The firm has trademarked the term "nano-silicon" and the company website claims that they "can make [silicon] even better."
Bandgap has developed tunable methods for nano-structuring silicon. Unlike bulk silicon, nano-silicon's optical properties can be tuned to reduce reflection and increase absorption, critical characteristics for any solar cell.
The firm claims that the absorption of nano-silicon is enhanced by up to several orders of magnitude over bare silicon over a wide range of wavelengths. This enables nano-silicon to absorb the light in the first four microns versus the top 50 to 100 microns that bulk silicon needs to absorb most of the light. This could impact cell efficiency and direct manufacturing cost -- and make for much thinner wafers.
How thin? The CTO spoke of 20 micron dimensions -- which is pretty thin compared to the current PV wafer thicknesses in the 100-to-200-micron range. Although the CTO spoke of being in the wafer business, 20 microns may put the company into thin film or foil territory and the CTO did not rule out crystalline silicon thin films. (Ampulse, SiGen, and AstroWatt are also working in this dimensional realm as might be Twin Creeks Technologies. The Peumans group and the Cui group at Stanford are doing deep research on nanowires for photovoltaics and energy storage. Information on reciprocating dingle-arms here.)
Bandgap claims that solar photovoltaic cells based on nano-silicon have less reflection than bulk silicon or a traditional PV cell. Specifically, while bulk silicon reflects over 30 percent of light across the spectrum (at normal incidence) and PV manufacturers are able to reduce this to 5 to 8 percent with anti-reflective (AR) coatings and surface texturing, nano-silicon can reflect less than 1 percent of incoming light.

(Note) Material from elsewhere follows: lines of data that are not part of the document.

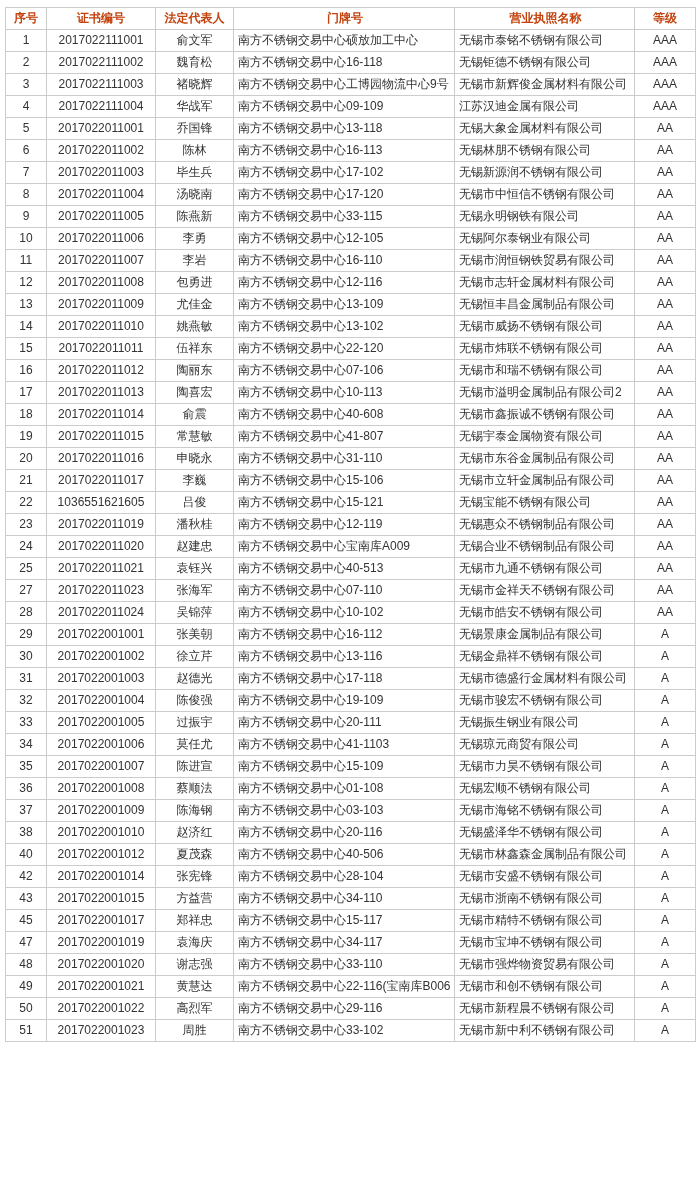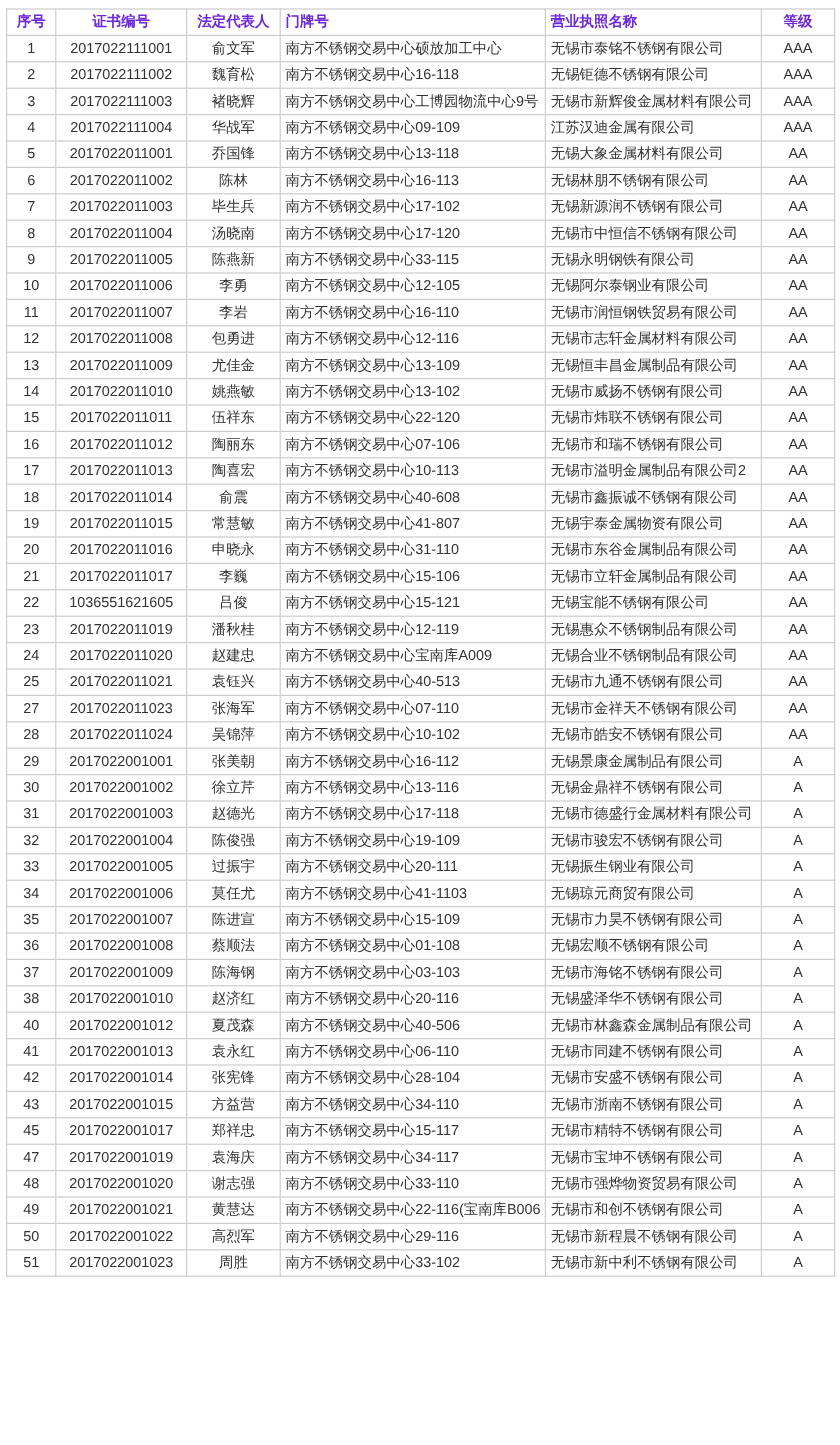--- a/index.html
+++ b/index.html
@@ -39,7 +39,7 @@
   }
   table.cert-table th {
     font-weight: bold;
-    color: #6d28d9;
+    color: #c2410c;
   }
   
   col.c-seq     { width: 41px; }

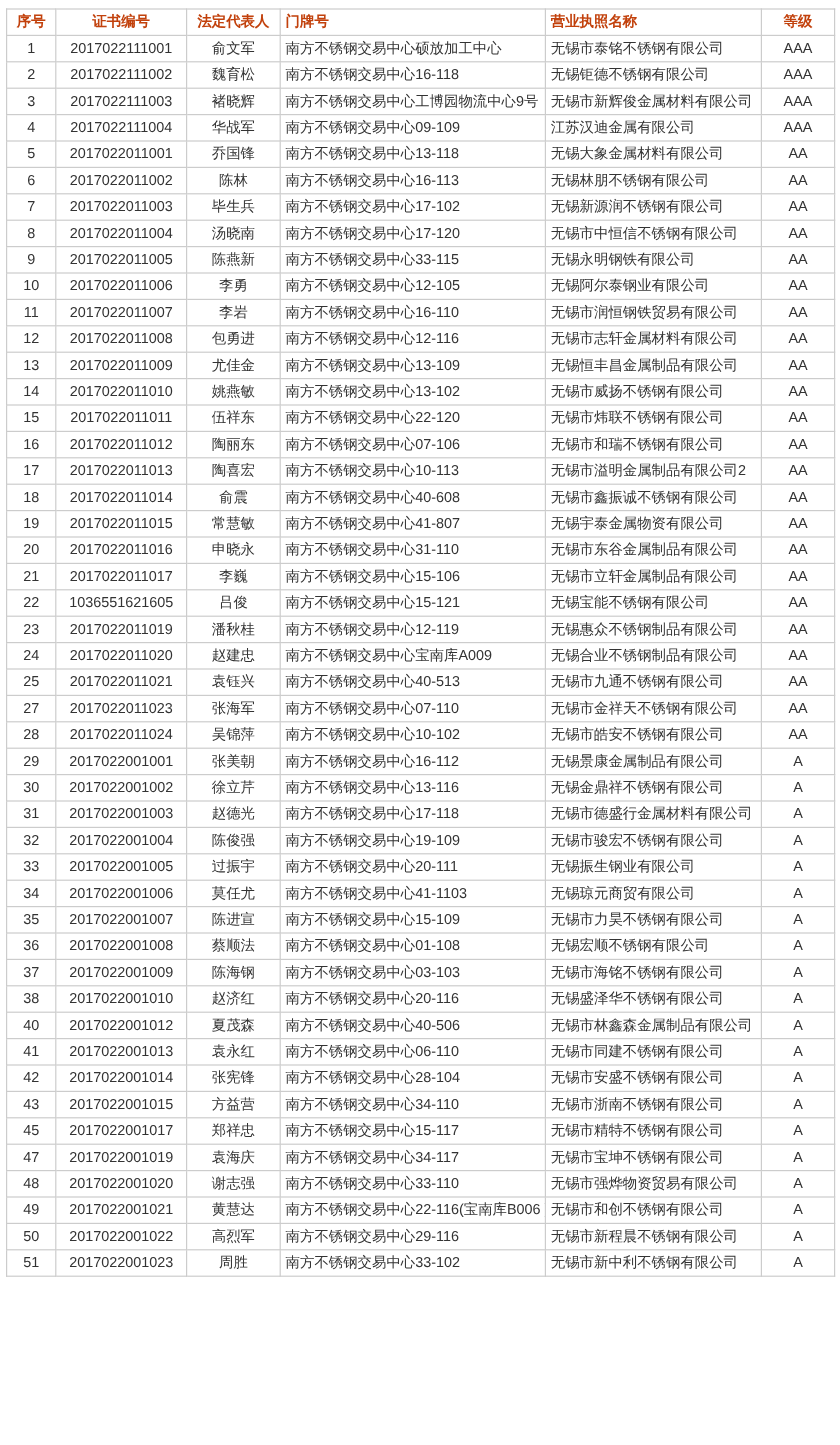--- a/index.html
+++ b/index.html
@@ -53,7 +53,7 @@
     text-align: left;
     padding-left: 4px;
   }
-  table.cert-table th.al-head { }
+  table.cert-table th.al-head { text-align: center; }
 </style>
 </head>
 <body>

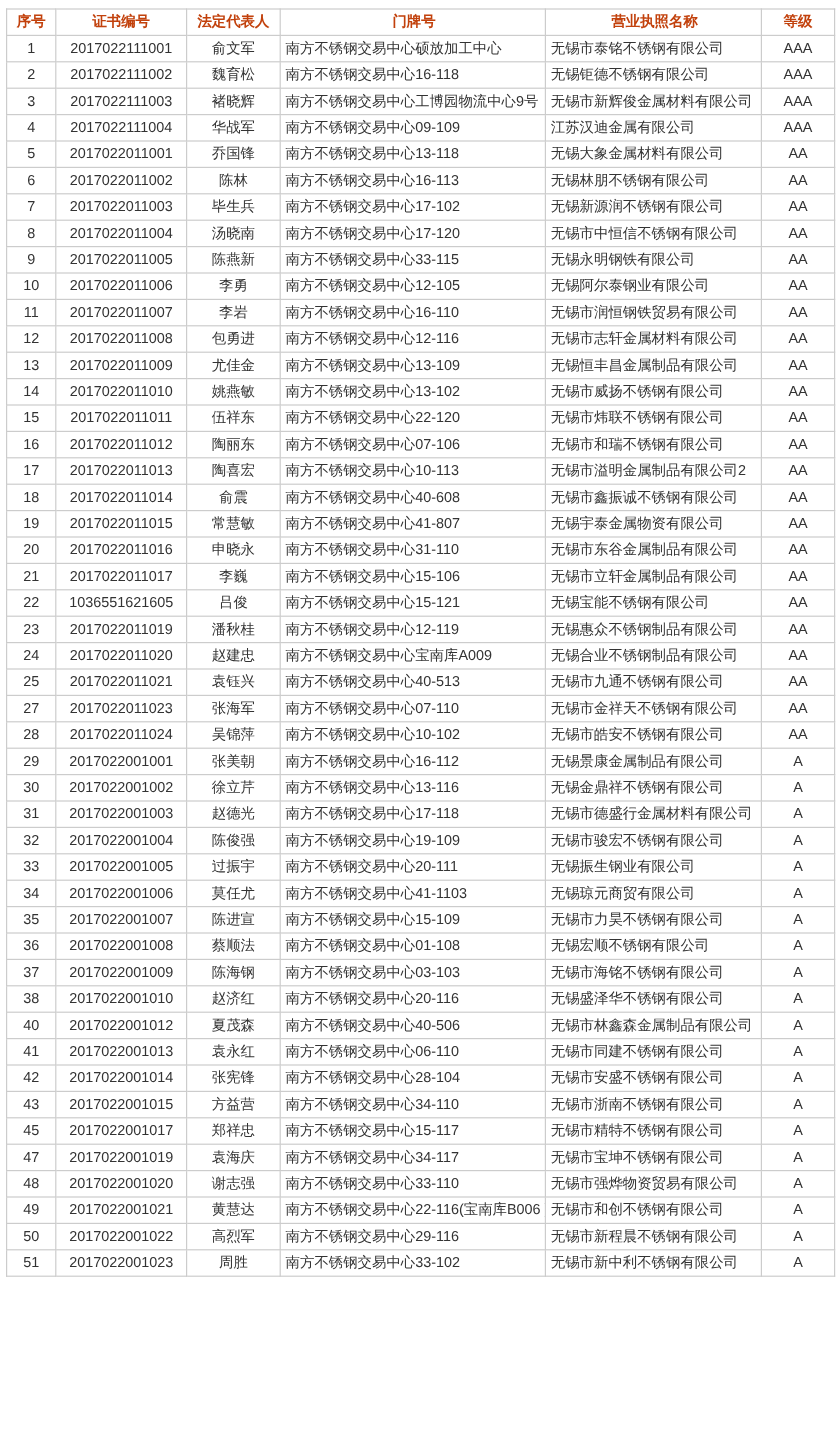--- a/index.html
+++ b/index.html
@@ -384,14 +384,6 @@
           <td>A</td>
         </tr>
         <tr>
-          <td>41</td>
-          <td>2017022001013</td>
-          <td>袁永红</td>
-          <td class="al">南方不锈钢交易中心06-110</td>
-          <td class="al">无锡市同建不锈钢有限公司</td>
-          <td>A</td>
-        </tr>
-        <tr>
           <td>42</td>
           <td>2017022001014</td>
           <td>张宪锋</td>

In most PV cell designs, thin metal lines are typically used as the front-side electrical contact. Because these metal lines shade the absorbing material below, they can block up to 5 percent of incident light from reaching the silicon. In contrast, Bandgap’s device design features a submerged front contact that is deposited in the same step as their nano-structuring. This can greatly reduce front side shading losses, according to the CTO.
The firm is not going to build modules (much to the joy of their VCs, I'm sure); instead, they are going to build cells. But the startup's value proposition is their process, which the CTO claims can improve efficiencies of PV cells by more than one percentage point. And that starts to sound a bit like Innovalight's (seemingly successful) business plan, which is more of a licensing or equipment play. Meanwhile, 1366 Technologies is also trying to bring new processes or equipment into the PV production line.
There is also some application for this technology in high energy density Li-ion batteries. Silicon is known to have high lithium absorption capacity, but it cannot be cycled due to “pulverization” during cycling. Bandgap and others have shown that a silicon architecture composed of aligned nanowires in a high-density "carpet" can achieve high energy density while remaining resistant to pulverization.
Is this the disruptive "new Black Swan improbable pyro-nano-quantum-thingamajig technology" that Vinod Khosla is looking for? Maybe not -- but incremental progress is a good thing, as well.